National Research Center for Traumatology assigned by the Swedish National Board of Health and Welfare
Research

Performance under pressure – first aid under stress

Performing first aid actions can be stressful for a medical layperson. Researchers at KMC have studied how stress affects first aid measures; the study is the first to investigate how laypeople are affected by stress in a first aid-situation where tourniquets are applied compared with trained professionals. Performing heart compressions and application of a tourniquet under calm and under stressful circumstances were investigated in the study.

“Previous studies have looked at how medical professionals and soldiers handle stressors, and how stress affects the quality of the first aid measures they take”, says Marc Friberg, PhD student at KMC and first author of the paper.
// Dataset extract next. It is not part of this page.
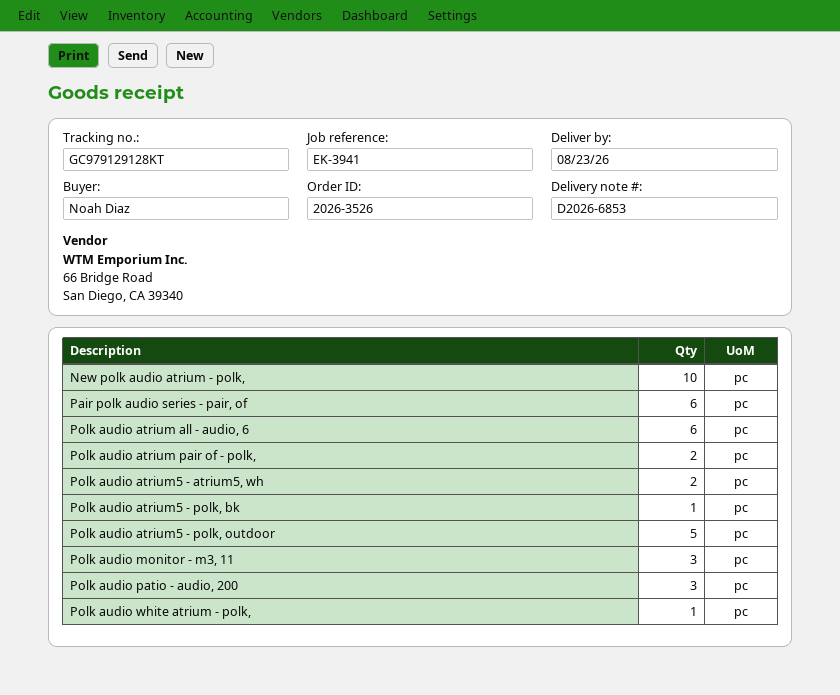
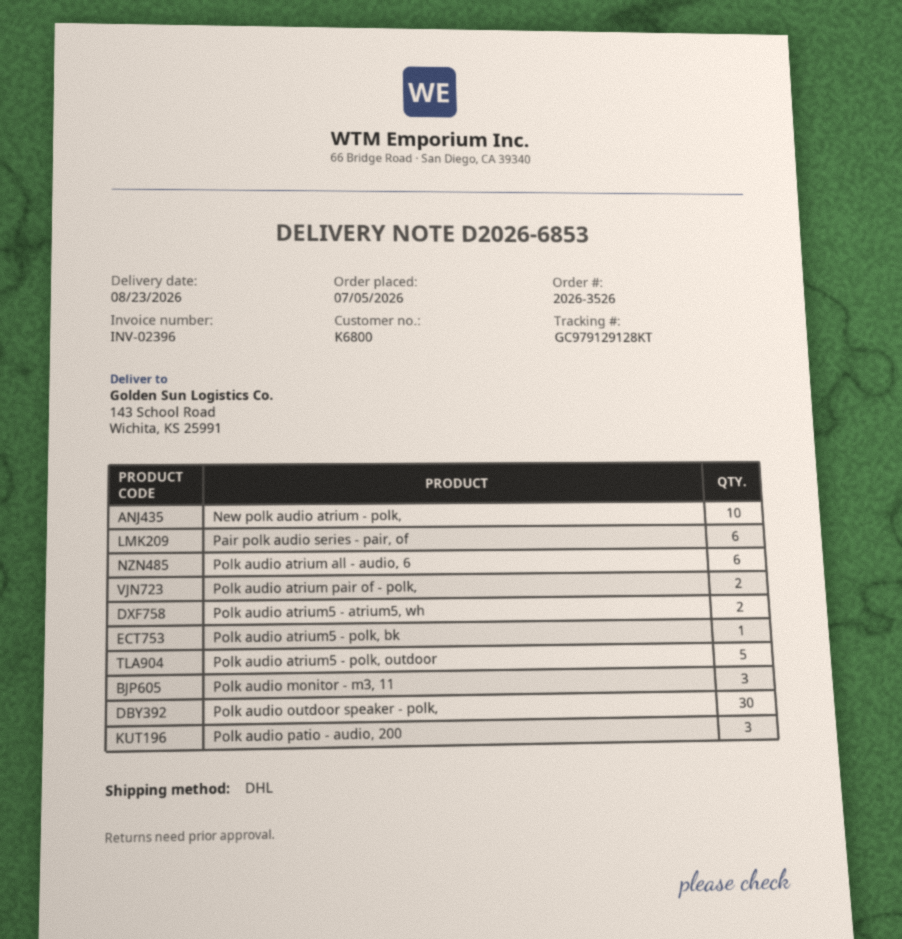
Polk audio white atrium - polk,: 1 -> none
Polk audio outdoor speaker - polk,: none -> 30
After brief training, study participants performed heart compressions and tourniquet application in a calm classroom environment. The tasks were then repeated under stressful circumstances, specifically from running between stations and being under paintball gun fire. The results show stress was increased in laypeople, but that the quality of tourniquet application did not suffer from stress in laypersons. However, some aspects of CPR performance declined under stressful circumstances. Stressors were evaluated by self-evaluation forms, physiological markers such as heart rate, and task load evaluations.

“There has been a notion that laypersons cannot handle the stress in a real-life first aid situation. Our study shows that laypersons can perform, under stress and with only a short training to help”, says Marc Friberg.   

Friberg M, Jonson C-O, Jaeger V, Prytz E.
The Effects of Stress on Tourniquet Application and CPR Performance in Layperson and Professional Civilian Populations.